The task of data-to-text generation amounts to describing structured data in fluent natural language sentences. The state-of-the-art approach in research systems today is finetuning pretrained neural language models (PLMs). This often leads to overfitting and hallucinations, i.e. situations where the PLM generates outputs that are not grounded in the input, replicating or amplifying training data noise. Rather than applying a PLM as black box for the whole data-to-text task, we aim at using PLMs for simple subtasks, aiming to achieve broad generalization and minimize hallucination. First, we use a pipeline approach where the PLMs only work as text “editors”, rather than generators, taking advantage of their high output fluency. The data is converted into text in an initial preprocessing step, where we use simple handcrafted templates recounting the individual input facts (i.e. relations between entities).
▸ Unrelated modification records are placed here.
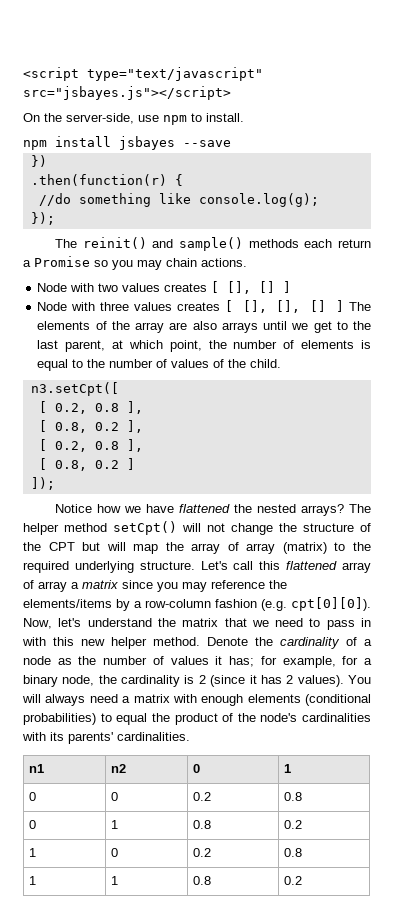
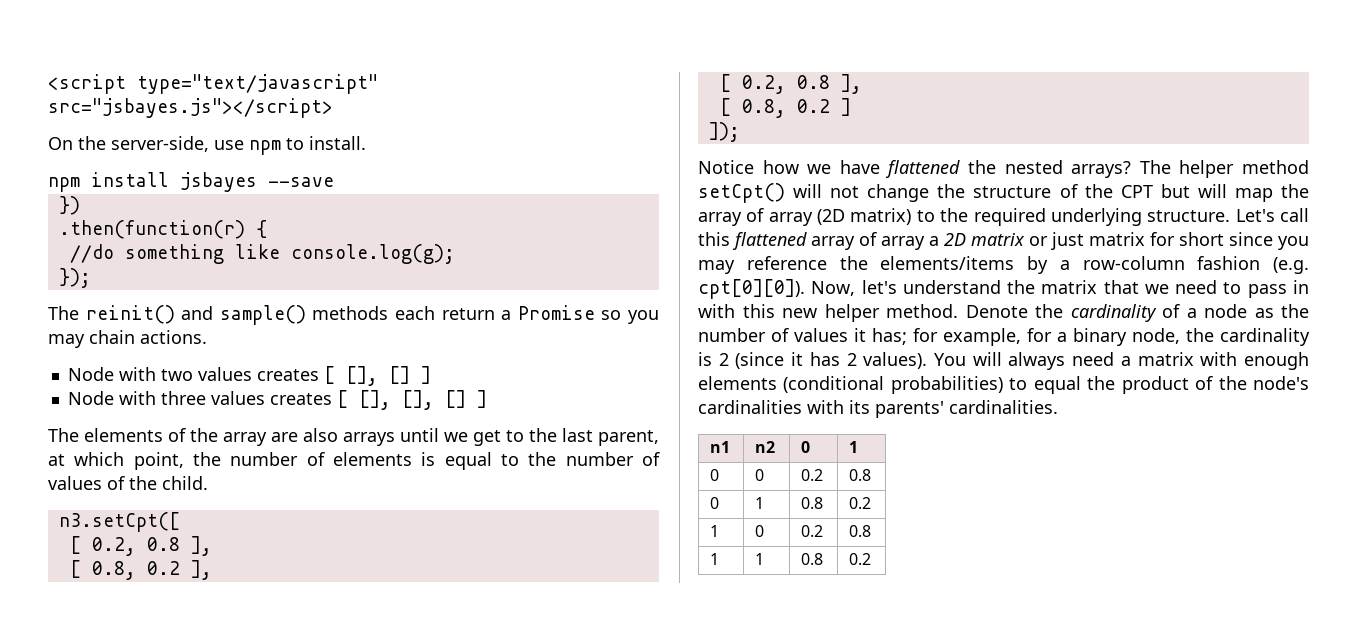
- Node with three values creates [ [], [], [] ] The elements of the array are also arrays until we get to the last parent, at which point, the number of elements is equal to the number of values of the child.
+ Node with three values creates [ [], [], [] ]
+ The elements of the array are also arrays until we get to the last parent, at which point, the number of elements is equal to the number of values of the child.
- The helper method setCpt() will not change the structure of the CPT but will map the array of array (matrix) to the required underlying structure.
+ The helper method setCpt() will not change the structure of the CPT but will map the array of array (2D matrix) to the required underlying structure.
- Let's call this flattened array of array a matrix since you may reference the elements/items by a row-column fashion (e.g. cpt[0][0]).
+ Let's call this flattened array of array a 2D matrix or just matrix for short since you may reference the elements/items by a row-column fashion (e.g. cpt[0][0]).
The PLMs then order the facts and fuse them into fluent sentences. This helps us generate without in-domain training data and achieve good fluency and accuracy. We further examine the capability of PLMs to produce accurate descriptions of individual facts from the data, in order to remove the last handcrafted step. Using a specially collected dataset, we show that PLMs finetuned to describe a variety of relations are very robust in verbalizing novel, unseen relations. The key to PLMs’ usability here is providing clear relation names on the input.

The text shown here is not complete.